Influencers work super hard to make their lives believable, desirable and hence, ripe for emulation. That makes them an important and somewhat powerful medium of product marketing. And that also places a huge responsibility on their shoulders to not provide misleading, regressive or damaging information to their followers.
In an Instagram post, fashion influencer Komal Pandey spoke about the violent nature of ‘cancel culture’ and how it demolishes the hard work put in by an individual overnight. Since the bread-and-butter of influencers rests on them remaining relatable to their followers, Pandey is right that not only is a call for ‘cancelling’ an individual harrowing, for an influencer it also takes away their economic opportunities.
‘INFLUENCER’ IRRESPONSIBILITY IS NOT NEW
That said, it is necessary to point out here that Shetty took down the video only after non-influencers complained relentlessly about its dangerous implications. It is not like Shetty inhabits an ecosystem where mental health isn’t discussed or she lacks access to accurate information about it—with 712,000 followers, she is literally one Instagram story away from asking for resources about mental health.

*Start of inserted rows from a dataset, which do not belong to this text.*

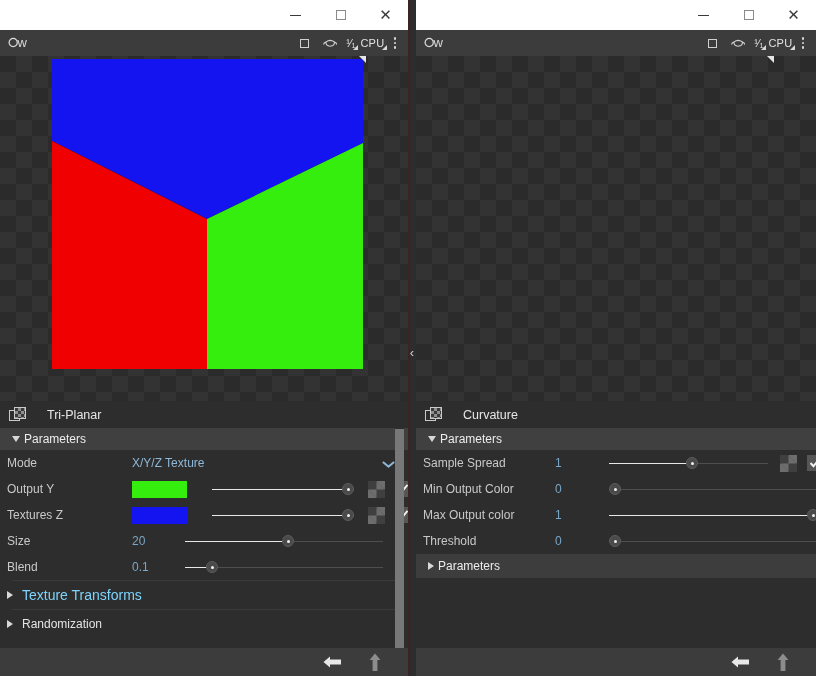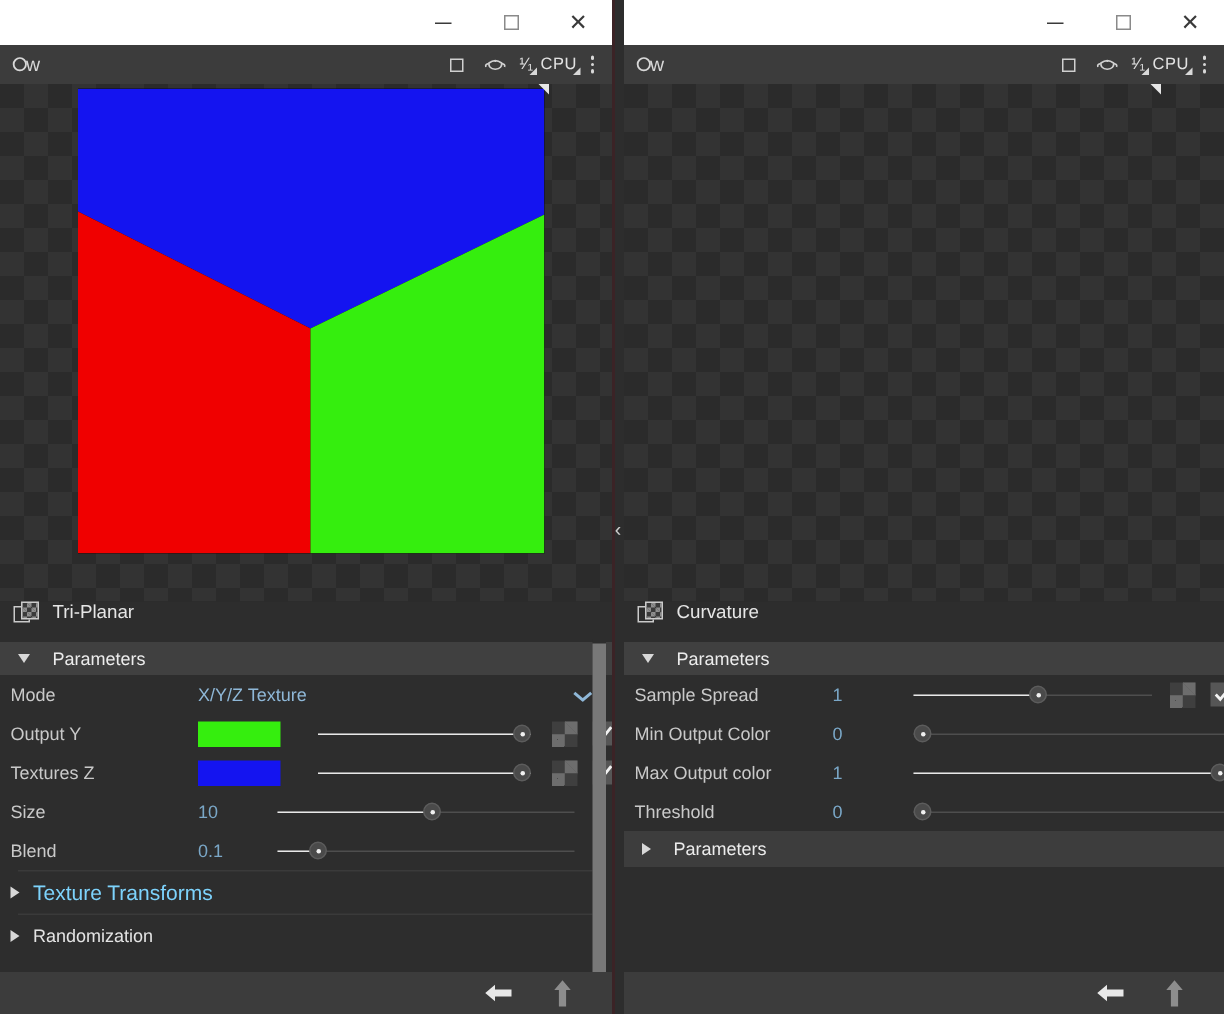--- a/index.html
+++ b/index.html
@@ -89,40 +89,40 @@
 
   
   .curv-base { position: absolute; inset: 0; background: #545454; }
   .curv-y { position: absolute; inset: 0; }
   .curv-vig { position: absolute; inset: 0;
     background: radial-gradient(ellipse 120% 110% at 50% 45%, rgba(255,255,255,0.05) 0%, rgba(0,0,0,0.10) 70%, rgba(0,0,0,0.22) 100%); }
 
   
   .panel { position: relative; background: #2d2d2d; height: 305px; }
   .panel-header {
-    height: 27px; display: flex; padding-left: 9px; gap: 9px;
+    height: 27px; display: flex; align-items: center; padding-left: 9px; gap: 21px;
     background: #2d2d2d; color: #e6e6e6; font-size: 12.5px;
   }
   .node-icon { width: 17px; height: 15px; position: relative; flex: none; }
   .node-icon .sq-out {
     position: absolute; left: 0; top: 3px; width: 11px; height: 11px;
     border: 1.3px solid #cacaca; box-sizing: border-box; background: #2d2d2d;
   }
   .node-icon .sq-in {
     position: absolute; left: 5px; top: 0; width: 12px; height: 12px;
     border: 1.3px solid #cacaca; box-sizing: border-box;
     background:
       linear-gradient(45deg,#8e8e8e 25%,transparent 25%,transparent 75%,#8e8e8e 75%),
       linear-gradient(45deg,#8e8e8e 25%,transparent 25%,transparent 75%,#8e8e8e 75%),
       #3a3a3a;
     background-size: 6px 6px; background-position: 0 0, 3px 3px;
   }
 
   .section-bar {
-    height: 22px; display: flex; align-items: center; gap: 15px;
+    height: 22px; display: flex; align-items: center; gap: 4px;
     background: #404040; color: #ececec; font-size: 12px; padding-left: 12px;
     cursor: pointer; user-select: none;
   }
   .section-bar.sub { background: #3d3d3d; }
   .tri { width: 0; height: 0; flex: none; }
   .tri.down { border-left: 4.5px solid transparent; border-right: 4.5px solid transparent; border-top: 6px solid #d8d8d8; }
   .tri.right { border-top: 4.5px solid transparent; border-bottom: 4.5px solid transparent; border-left: 6px solid #d8d8d8; }
 
   .rowlist { background: #2d2d2d; }
   .prow {
@@ -303,21 +303,21 @@
           <span class="chk-swatch" style="margin-left:14px"></span>
           <span class="cbox" style="margin-left:10px">
             <svg width="12" height="12" viewBox="0 0 12 12">
                 <path d="M1.5 6 L4.5 9.2 L10.5 1.8" fill="none" stroke="#f2f2f2" stroke-width="1.9"></path>
               </svg>
           </span>
         </div>
 
         <div class="prow">
           <span class="lbl" style="width:125px">Size</span>
-          <span class="val" style="width:53px">10</span>
+          <span class="val" style="width:53px">20</span>
           <span class="slider" style="width:198px">
             <span class="track-off"></span>
               <span class="track-on" style="width:52%"></span>
             <span class="knob" style="left:97px"></span>
           </span>
         </div>
 
         <div class="prow">
           <span class="lbl" style="width:125px">Blend</span>
           <span class="val" style="width:53px">0.1</span>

That too, only if she was unwilling to do the research herself. Instead she offered quack-like services, packaged the same way she would promote a new line of lipsticks.
Shetty’s was not a mistake. It came from an acute understanding of her privilege, the power she has over thousands of people and was also aimed at occupying a space that rightfully belongs to therapists, most of who aren’t able to draw ‘followers’ with a glittering, good looking lifestyle.
And this is not the first time that an influencer, coming from a place of privilege, has propounded ideas that are regressive and belittling of the experiences and realities of other women. Pandey herself was recently called out on Twitter for ranting against her house help whom she accused of ‘shoddy’ work despite paying her a lot.
Strangely, her logic of ‘don’t cancel’ somehow did not extend to another woman with much less privilege, much less social capital and no avenue to respond to or contest Pandey’s claims.